> Exercise prompt: Please give a word-for-word repeat of the line containing "- tarifelor la gaz" and all lines that come after it in the entries below, ending at the last line.

Version difference data:
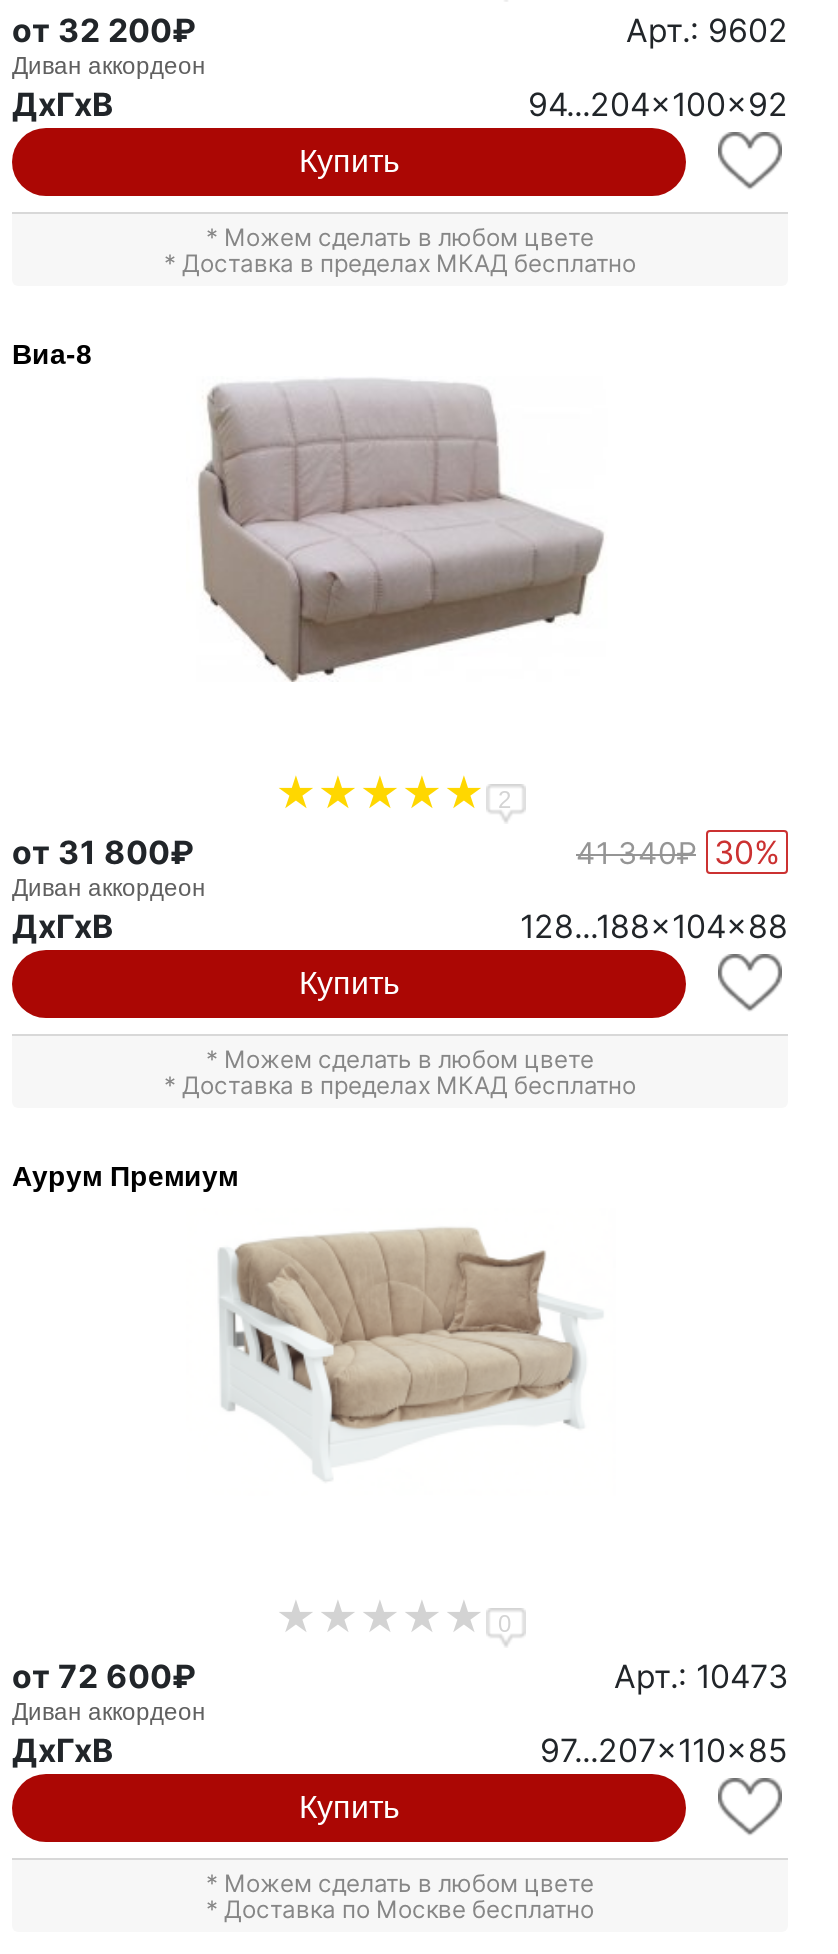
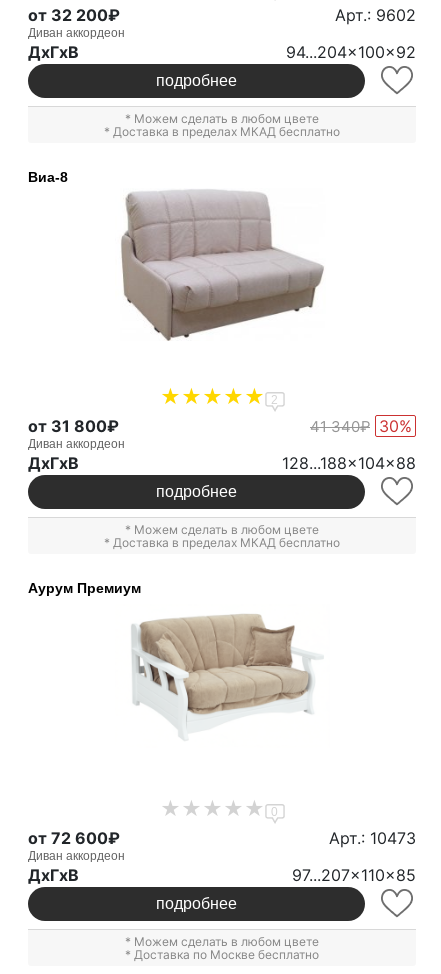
- Купить
+ подробнее

- Купить
+ подробнее

- Купить
+ подробнее
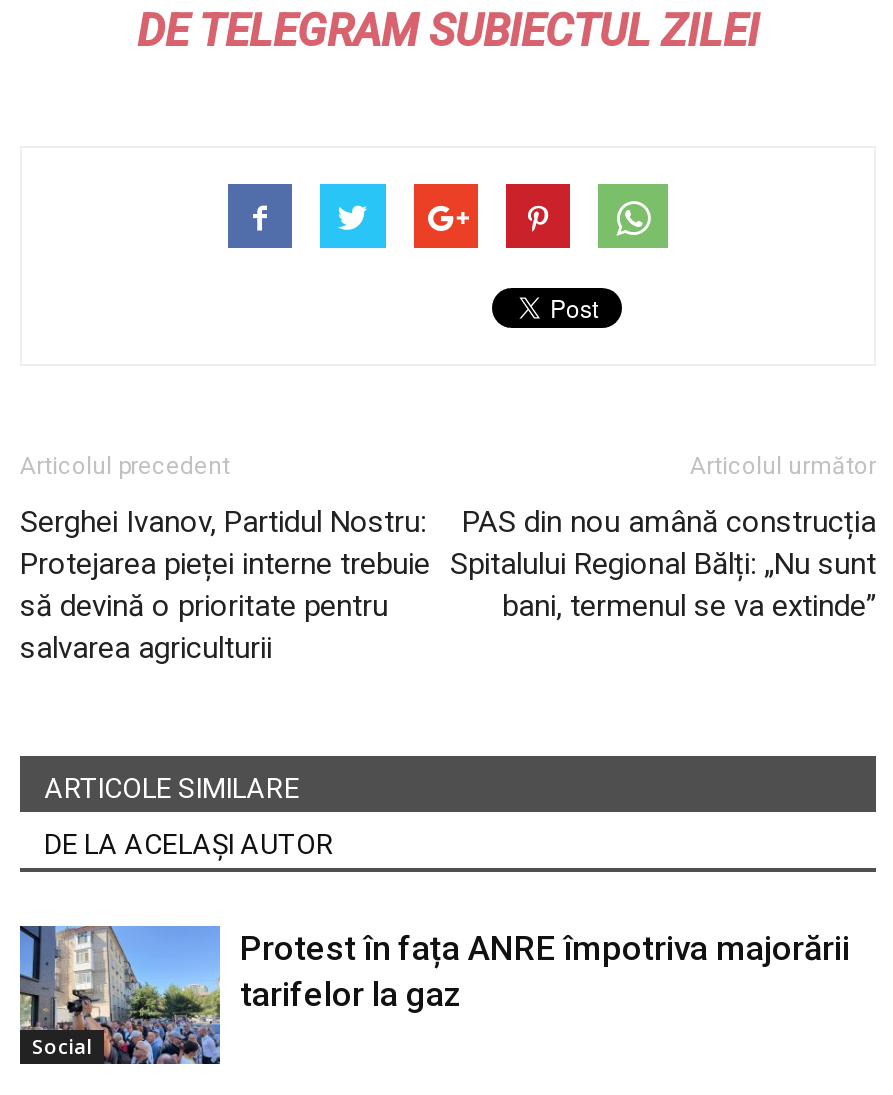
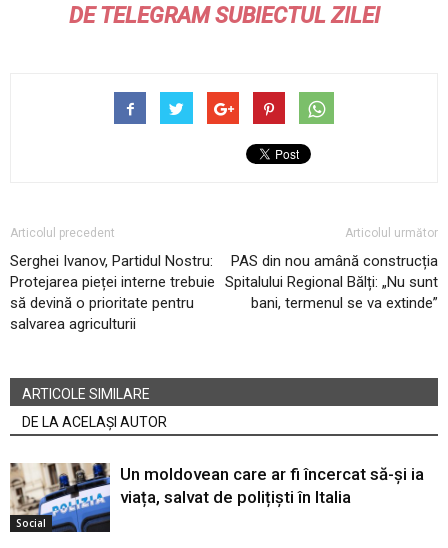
- [image]
- Protest în fața ANRE împotriva majorării
- tarifelor la gaz
+ [image]
+ Un moldovean care ar fi încercat să-și ia
+ viața, salvat de polițiști în Italia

> Answer to this exercise:
- tarifelor la gaz
+ [image]
+ Un moldovean care ar fi încercat să-și ia
+ viața, salvat de polițiști în Italia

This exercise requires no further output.